By John Kennedy
The News Service of Florida
The U.S. Senate’s $15 billion jobs bill positioned for a vote this week no longer offers any hope for Florida Gov. Charlie Crist’s effort to patch up a gaping hole in state Medicaid spending.
When Crist proposed his $69.2 billion state budget last month, he included $1.2 billion in extra Medicaid funding anticipated to flow to Florida from what at the time was seen as bipartisan support for the jobs package.
But within a couple weeks of Crist’s budget presentation, the Medicaid provision was eliminated from the legislation advanced Monday when five Republicans, including new Massachusetts Sen. Scott Brown, joined Democrats in ending a filibuster that had stalled the measure. A final Senate vote on the bill may occur as early as Wednesday.

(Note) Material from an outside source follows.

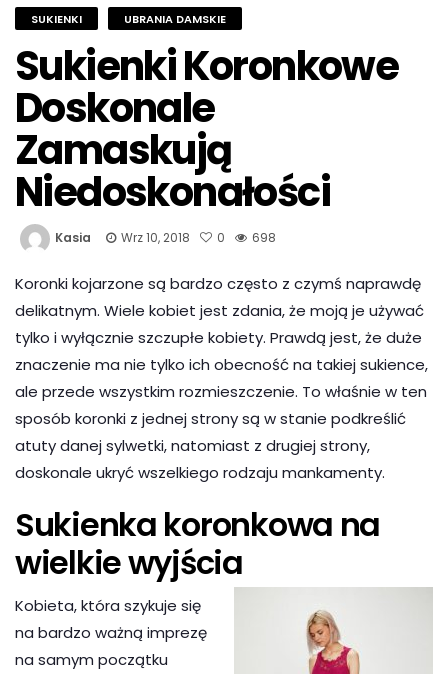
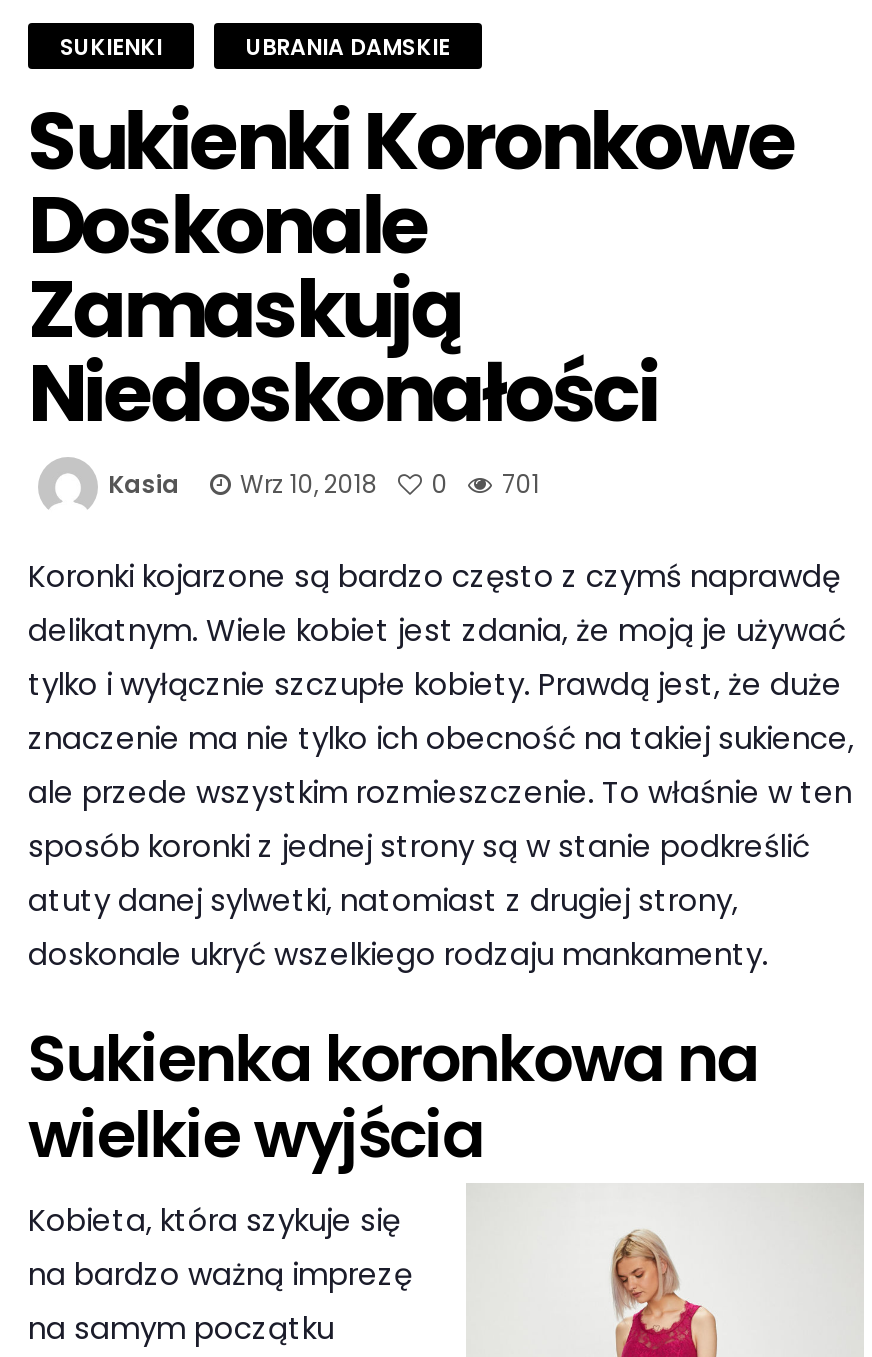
- Kasia Wrz 10, 2018 0 698
+ Kasia Wrz 10, 2018 0 701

Meanwhile, the Medicaid measure is languishing.
“We’re not in a position yet where we’re going to give up on the funding,” Crist spokesman Sterling Ivey told the News Service of Florida on Tuesday. “We realize that as we move into session, we may need to re-evaluate where we go with the state budget. But anything can happen in Washington.”
Crist was among 47 governors who wrote congressional leaders this week urging that the so-called enhanced federal match for Medicaid (FMAP) be extended for six months into 2011. Florida is in line to spend $4.4 billion in extra federal Medicaid money in the three years ending Dec. 31 – but the $1.2 billion the FMAP extension could bring would help carry the state’s troubled health-care program through the budget year ending in June.
“Unfortunately, the length and depth of the recession means states and territories will continue to face significant budget shortfalls long after the enhanced FMAP provisions expire at the end of this calendar year,” the governors wrote in their letter.
Crist was criticized by many lawmakers for rolling the expected Medicaid money into his budget, which he also supplemented with $434 million from a Seminole Tribe gaming compact that remains unresolved.
But Crist defended the FMAP move by pointing out that the 6-month extension had been included in the U.S. House’s jobs bill approved in December, and would likely be revived in a Senate jobs package.
As the Senate package was finalized, however, it was also scaled-back in an effort to win Republican support. The FMAP provision was eliminated, although even if the Senate fails to approve some form of Medicaid funding, the extension could be revived in House-Senate negotiations.
But with budget-writers in Florida facing a $3.3 billion shortfall – more than half of it coming from Medicaid costs, alone – the FMAP financing is considered critical. While the Medicaid enhancement has fallen out of the jobs bill, it has been made part of legislation advanced by Sen. Jay Rockefeller, a West Virginia Democrat, and Senate Majority Leader Harry Reid, D-Nevada.
While governors supporting the funding are a bipartisan mix, the FMAP funding now risks being portrayed chiefly as a Democratic initiative in a sharply divided Washington, said some of those closely following the dollars.
“There is a sentiment among economic forecasters that without the FMAP funding, a big drag will be created on the economy across most states,” said Nick Johnson, an analyst with the Center on Budget & Policy Priorities, a Washington, D.C., nonprofit. “But it’s really anyone’s guess about where things are going in Congress right now.”
In Florida, fear cuts across political lines over what happens to the $19 billion state-federal Medicaid program — on track to serve 2.7 million low-income residents – without the 6-month extension of federal aid.
“If we don’t get FMAP, they’ll mutilate Medicaid,” said Karen Woodall, who lobbies on behalf of children’s programs and low-income Floridians.
She warned that such costly – but not mandatory Medicaid programs as the state’s Medically Needy initiative, which provides health coverage for 24,000 critically ill Floridians, could be eliminated.
Sen. Don Gaetz, R-Niceville, a member of the Health and Human Services budget committee, said that if FMAP dollars don’t continue into next year, Medicaid budget-cutting is a certainty.
“When you have a $3 billion budget hole, and health care is one-third of your spending, you’re looking at some significant challenges already,” Gaetz said. “But without FMAP, every optional program will be examined carefully.”